Decidí dejarlo para concentrarme en acabar otras cosas. Mi maestro se decepcionó muchísimo, pues tenía puestas sus expectativas en mí. Creyó que acabaría llegando muy lejos, superándolo a él, y a todos. Pero yo… no buscaba ser famoso. A mi sensei le entró gran pesar en el corazón. Me había cogido mucho cariño. Me pidió que acudiese a un curso que iba a dar aquel domingo. Acepté por él. Quizá no debería haberlo hecho. Después, me centraría en mí mismo. Todo parecía ir bien hasta que me tocó exhibir mis técnicas. No hubo problemas, excepto por un hombre que me observaba al fondo en un banco. Era calvo, con perilla canosa, gafas grandes, y ojos pequeños que se metían en tu alma. Tenía sesenta y tantos años.
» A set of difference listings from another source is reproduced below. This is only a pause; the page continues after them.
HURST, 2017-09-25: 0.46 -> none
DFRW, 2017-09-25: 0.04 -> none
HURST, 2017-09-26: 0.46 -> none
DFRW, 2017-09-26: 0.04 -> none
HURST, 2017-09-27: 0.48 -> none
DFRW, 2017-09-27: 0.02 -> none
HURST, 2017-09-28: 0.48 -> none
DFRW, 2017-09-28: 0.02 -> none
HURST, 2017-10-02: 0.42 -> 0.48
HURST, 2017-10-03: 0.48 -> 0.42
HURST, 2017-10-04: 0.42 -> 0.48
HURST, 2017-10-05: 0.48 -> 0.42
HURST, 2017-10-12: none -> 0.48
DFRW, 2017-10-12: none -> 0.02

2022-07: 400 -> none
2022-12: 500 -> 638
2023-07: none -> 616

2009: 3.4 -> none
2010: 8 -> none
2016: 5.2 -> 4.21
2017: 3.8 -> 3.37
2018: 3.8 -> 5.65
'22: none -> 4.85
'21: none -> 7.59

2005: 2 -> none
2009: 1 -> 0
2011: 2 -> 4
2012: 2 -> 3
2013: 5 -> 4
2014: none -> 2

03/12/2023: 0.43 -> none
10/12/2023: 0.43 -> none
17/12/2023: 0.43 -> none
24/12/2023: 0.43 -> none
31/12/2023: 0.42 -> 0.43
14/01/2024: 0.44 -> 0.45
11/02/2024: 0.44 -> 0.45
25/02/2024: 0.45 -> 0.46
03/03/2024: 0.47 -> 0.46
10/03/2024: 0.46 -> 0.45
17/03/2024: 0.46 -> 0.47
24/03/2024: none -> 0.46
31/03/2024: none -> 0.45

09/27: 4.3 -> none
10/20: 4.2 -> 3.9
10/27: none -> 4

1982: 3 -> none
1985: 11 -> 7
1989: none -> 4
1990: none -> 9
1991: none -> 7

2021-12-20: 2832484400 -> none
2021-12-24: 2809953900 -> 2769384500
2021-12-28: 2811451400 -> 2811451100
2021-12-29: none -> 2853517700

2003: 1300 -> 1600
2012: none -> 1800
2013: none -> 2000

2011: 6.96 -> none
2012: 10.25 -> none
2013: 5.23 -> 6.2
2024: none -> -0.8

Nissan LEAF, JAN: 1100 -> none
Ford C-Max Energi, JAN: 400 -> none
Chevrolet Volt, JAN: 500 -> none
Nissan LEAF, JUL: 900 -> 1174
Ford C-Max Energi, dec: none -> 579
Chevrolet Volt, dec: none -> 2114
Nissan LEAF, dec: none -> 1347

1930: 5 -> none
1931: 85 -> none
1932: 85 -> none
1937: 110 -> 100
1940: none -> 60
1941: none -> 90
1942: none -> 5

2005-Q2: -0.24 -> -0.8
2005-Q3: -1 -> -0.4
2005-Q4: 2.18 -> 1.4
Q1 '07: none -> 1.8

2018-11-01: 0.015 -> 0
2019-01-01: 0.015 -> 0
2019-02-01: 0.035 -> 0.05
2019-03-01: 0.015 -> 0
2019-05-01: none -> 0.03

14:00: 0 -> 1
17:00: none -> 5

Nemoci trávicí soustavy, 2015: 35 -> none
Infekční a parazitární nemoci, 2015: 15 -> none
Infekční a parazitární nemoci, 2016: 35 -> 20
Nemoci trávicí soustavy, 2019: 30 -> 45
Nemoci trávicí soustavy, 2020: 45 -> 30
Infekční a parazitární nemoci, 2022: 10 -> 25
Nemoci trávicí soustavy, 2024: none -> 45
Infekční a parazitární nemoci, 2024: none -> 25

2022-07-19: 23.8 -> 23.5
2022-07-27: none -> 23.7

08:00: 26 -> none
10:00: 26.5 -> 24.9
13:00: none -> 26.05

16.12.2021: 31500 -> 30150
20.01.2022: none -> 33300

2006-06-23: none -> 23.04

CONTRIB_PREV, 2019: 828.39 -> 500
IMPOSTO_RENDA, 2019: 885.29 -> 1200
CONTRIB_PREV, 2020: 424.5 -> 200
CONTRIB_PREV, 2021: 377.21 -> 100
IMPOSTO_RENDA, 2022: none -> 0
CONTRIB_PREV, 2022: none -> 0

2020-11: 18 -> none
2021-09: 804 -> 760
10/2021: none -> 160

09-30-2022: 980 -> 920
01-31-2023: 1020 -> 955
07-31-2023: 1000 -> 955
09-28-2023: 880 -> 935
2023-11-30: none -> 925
No me quitaba el ojo de encima, y yo no podía escudriñar su alma. Me puso nervioso, pero no impidió que afectase a mi exhibición. Me aplaudieron y me exaltaron tras realizar mis movimientos. Algunos decían que lo hacía mejor que mi maestro. Me encogí de hombros. No quería tenérmelo creído, aunque a veces resultaba imposible no hacerlo. Y entonces el hombre se me acercó a mí y me dijo con una voz sosegada y sabia:

– Peleas con ira en tu corazón. Deséchala, y triunfarás por encima de cualquiera.

En apenas unos minutos y sin poderes había visto mi alma. Tenía razón. El odio, en vez de menguar, aumentaba, lo que fue una buena razón para dejarlo. Cada vez que un rival caía, la satisfacción me llenaba, y cuando yo caía, la rabia y la irritación me poseían.

Todos me despidieron, algunos con lágrimas en los ojos. ¿Por qué me cogieron tanto cariño? ¿Me había hecho querer? Ni me di cuenta. Desde hacía unos meses fui perdiendo la sensibilidad que me caracterizaba. Exactamente desde que asesiné al ricachón.

Acabamos, tras unos cuantos abrazos y sonrisas, algunas fingidas, y un largo y fuerte abrazo de mi sensei, quien me pidió que me cuidase con lágrimas en los ojos. Lágrimas de orgullo. Sentí que acabaría decepcionándolo con el tiempo. Entonces eché un vistazo al hombre aquél. Había desaparecido. No supe quién sería. Quizá sólo otro espectador. Quizá alguien que supiera de mi poder. No supe, ni quise saberlo. Había transcurrido todo muy deprisa, pero era hora de seguir avanzando en otros ámbitos. Debía acabar lo que tenía pendiente. Y, sobre todo, debía vengar a Rubí…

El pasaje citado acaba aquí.